An anonymous reader writes: BlackBerry CEO John Chen said he is "disturbed" by Apple's tough approach to encryption and user privacy, warning that the firm's attitude is harmful to society. Earlier this year, Chen said in response to Apple resisting the government's demands to unlock an iPhone belonging to one of the San Bernardino shooters: "We are indeed in a dark place when companies put their reputations above the greater good." During BlackBerry's Security Summit in New York this week, Chen made several more comments about Apple's stance on encryption. "One of our competitors, we call it 'the other fruit company,' has an attitude that it doesn't matter how much it might hurt society, they're not going to help," he said. "I found that disturbing as a citizen.

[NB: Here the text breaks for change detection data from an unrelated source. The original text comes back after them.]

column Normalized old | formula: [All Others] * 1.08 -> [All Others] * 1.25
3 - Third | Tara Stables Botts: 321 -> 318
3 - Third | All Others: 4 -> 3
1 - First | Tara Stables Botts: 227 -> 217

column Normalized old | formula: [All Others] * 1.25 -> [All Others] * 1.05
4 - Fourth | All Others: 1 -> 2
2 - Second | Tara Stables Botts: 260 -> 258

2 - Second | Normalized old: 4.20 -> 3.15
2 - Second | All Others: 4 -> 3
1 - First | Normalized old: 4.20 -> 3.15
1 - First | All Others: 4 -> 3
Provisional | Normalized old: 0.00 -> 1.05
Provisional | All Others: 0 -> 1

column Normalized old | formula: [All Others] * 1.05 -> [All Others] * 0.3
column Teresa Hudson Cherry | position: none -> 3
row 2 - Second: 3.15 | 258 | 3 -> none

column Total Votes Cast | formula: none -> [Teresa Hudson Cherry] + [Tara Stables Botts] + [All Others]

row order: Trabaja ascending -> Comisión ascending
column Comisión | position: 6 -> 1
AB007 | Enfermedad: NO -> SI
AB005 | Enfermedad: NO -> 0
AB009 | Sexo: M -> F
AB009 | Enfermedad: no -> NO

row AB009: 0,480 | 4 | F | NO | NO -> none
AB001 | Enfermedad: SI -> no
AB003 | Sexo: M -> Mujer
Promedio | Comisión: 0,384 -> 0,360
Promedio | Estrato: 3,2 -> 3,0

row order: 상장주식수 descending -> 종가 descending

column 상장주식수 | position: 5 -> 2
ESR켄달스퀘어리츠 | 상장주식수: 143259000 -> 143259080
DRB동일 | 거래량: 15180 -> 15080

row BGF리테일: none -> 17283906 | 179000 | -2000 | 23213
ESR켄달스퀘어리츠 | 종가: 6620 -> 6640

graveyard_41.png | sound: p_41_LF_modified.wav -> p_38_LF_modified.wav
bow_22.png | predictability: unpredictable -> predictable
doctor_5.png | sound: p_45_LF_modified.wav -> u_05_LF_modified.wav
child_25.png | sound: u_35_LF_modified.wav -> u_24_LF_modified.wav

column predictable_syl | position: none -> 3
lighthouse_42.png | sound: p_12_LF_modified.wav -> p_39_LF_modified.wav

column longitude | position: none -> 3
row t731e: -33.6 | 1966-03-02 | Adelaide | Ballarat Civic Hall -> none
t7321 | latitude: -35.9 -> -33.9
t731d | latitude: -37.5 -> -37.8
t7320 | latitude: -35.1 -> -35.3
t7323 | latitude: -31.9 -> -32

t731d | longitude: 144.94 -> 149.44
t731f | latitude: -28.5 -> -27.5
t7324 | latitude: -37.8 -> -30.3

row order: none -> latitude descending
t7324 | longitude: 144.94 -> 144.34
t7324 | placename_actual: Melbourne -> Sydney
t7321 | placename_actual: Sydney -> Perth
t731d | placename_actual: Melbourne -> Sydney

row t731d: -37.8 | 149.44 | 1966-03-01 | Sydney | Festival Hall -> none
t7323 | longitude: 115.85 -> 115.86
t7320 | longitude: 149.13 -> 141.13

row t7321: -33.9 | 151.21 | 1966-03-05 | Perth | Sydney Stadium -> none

I think BlackBerry, like any company, should have a basic civil responsibility. If the world is in danger, we should be able to help out." He did say there was a lot of "nonsense" being reported about BlackBerry and its approach to how it handles user information. "Of course, there need to be clear guidelines. The guidelines we've adopted require legal assets. A subpoena for certain data. But if you have the data, you should give it to them," he said. "There's some complete nonsense about what we can and can't do. People are mad at us that we let the government have the data. It's absolute garbage. We can't do that." Chen also warned that mandatory back doors aren't a good idea either, hinting at the impending Investigatory Powers Bill. "There's proposed legislation in the U.S., and I'm sure it will come to the EU, that every vendor needs to provide some form of a back door. That is not going to fly at all. It just isn't," he said.